▶ _WHAT THE TASK ASKS_: Report every line of the records that contains the word "text".

### INFORMATION SUPPLIED ###

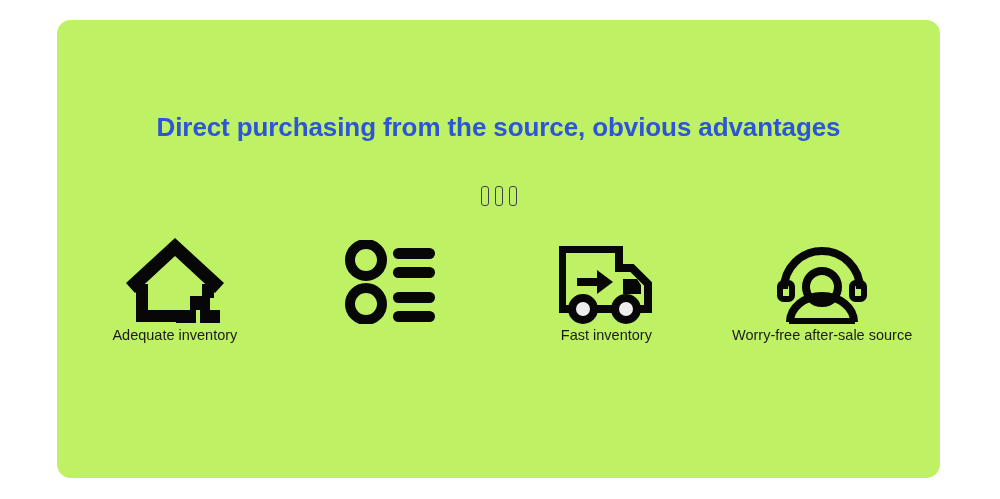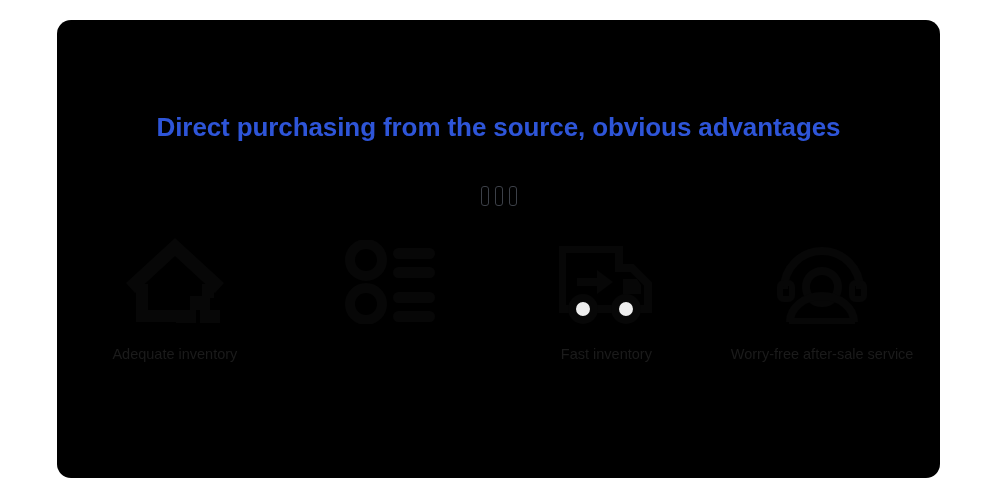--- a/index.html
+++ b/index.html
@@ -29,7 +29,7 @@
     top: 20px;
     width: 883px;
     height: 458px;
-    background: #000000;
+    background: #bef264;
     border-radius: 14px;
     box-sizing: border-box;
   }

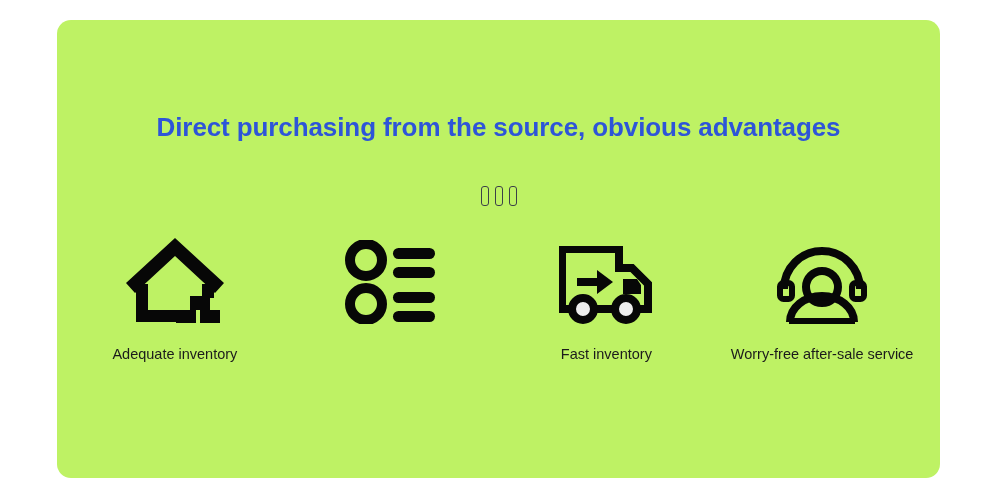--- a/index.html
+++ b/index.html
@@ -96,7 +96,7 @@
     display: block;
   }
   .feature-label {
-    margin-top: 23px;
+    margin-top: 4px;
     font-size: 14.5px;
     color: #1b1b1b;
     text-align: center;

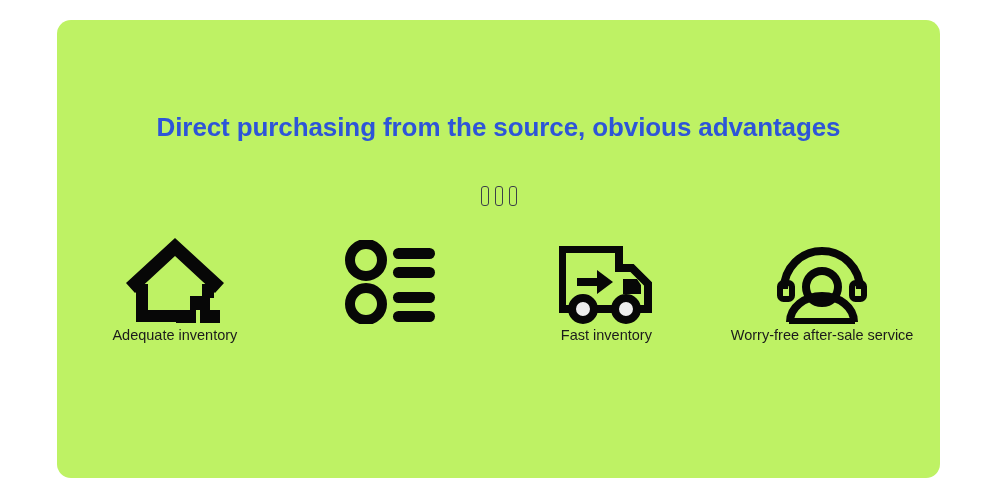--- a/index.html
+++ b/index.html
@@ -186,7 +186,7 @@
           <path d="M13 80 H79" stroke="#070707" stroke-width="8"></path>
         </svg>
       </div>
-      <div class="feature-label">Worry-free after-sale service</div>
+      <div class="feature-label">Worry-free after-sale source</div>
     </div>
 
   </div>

###
### INFORMATION SUPPLIED ###

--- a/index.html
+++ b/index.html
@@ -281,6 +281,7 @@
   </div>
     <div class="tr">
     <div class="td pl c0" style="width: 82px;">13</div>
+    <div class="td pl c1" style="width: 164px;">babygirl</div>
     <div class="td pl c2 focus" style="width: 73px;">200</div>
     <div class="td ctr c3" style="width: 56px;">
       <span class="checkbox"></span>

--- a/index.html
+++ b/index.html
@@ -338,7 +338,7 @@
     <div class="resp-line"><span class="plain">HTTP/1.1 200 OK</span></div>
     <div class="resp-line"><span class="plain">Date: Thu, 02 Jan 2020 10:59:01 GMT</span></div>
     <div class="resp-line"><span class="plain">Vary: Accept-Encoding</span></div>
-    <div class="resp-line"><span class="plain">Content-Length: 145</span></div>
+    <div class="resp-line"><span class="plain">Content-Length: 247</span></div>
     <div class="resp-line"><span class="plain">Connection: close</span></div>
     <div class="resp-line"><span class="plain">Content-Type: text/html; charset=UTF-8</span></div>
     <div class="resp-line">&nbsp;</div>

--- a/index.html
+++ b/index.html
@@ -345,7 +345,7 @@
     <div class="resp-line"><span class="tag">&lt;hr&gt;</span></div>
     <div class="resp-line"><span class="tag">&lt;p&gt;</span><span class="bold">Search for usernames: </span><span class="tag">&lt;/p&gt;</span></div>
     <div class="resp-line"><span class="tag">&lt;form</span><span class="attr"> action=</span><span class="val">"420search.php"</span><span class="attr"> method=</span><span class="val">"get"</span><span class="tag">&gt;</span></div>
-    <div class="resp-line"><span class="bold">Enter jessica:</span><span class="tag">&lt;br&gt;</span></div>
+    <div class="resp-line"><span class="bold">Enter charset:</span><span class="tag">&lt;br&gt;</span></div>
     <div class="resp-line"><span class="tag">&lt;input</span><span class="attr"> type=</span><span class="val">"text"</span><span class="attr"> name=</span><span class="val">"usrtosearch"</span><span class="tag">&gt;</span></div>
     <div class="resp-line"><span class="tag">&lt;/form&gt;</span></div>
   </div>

###

▶ _RESPONSE TO THE TASK_:
     text-align: center;
     <div class="resp-line"><span class="plain">Content-Type: text/html; charset=UTF-8</span></div>
     <div class="resp-line"><span class="tag">&lt;input</span><span class="attr"> type=</span><span class="val">"text"</span><span class="attr"> name=</span><span class="val">"usrtosearch"</span><span class="tag">&gt;</span></div>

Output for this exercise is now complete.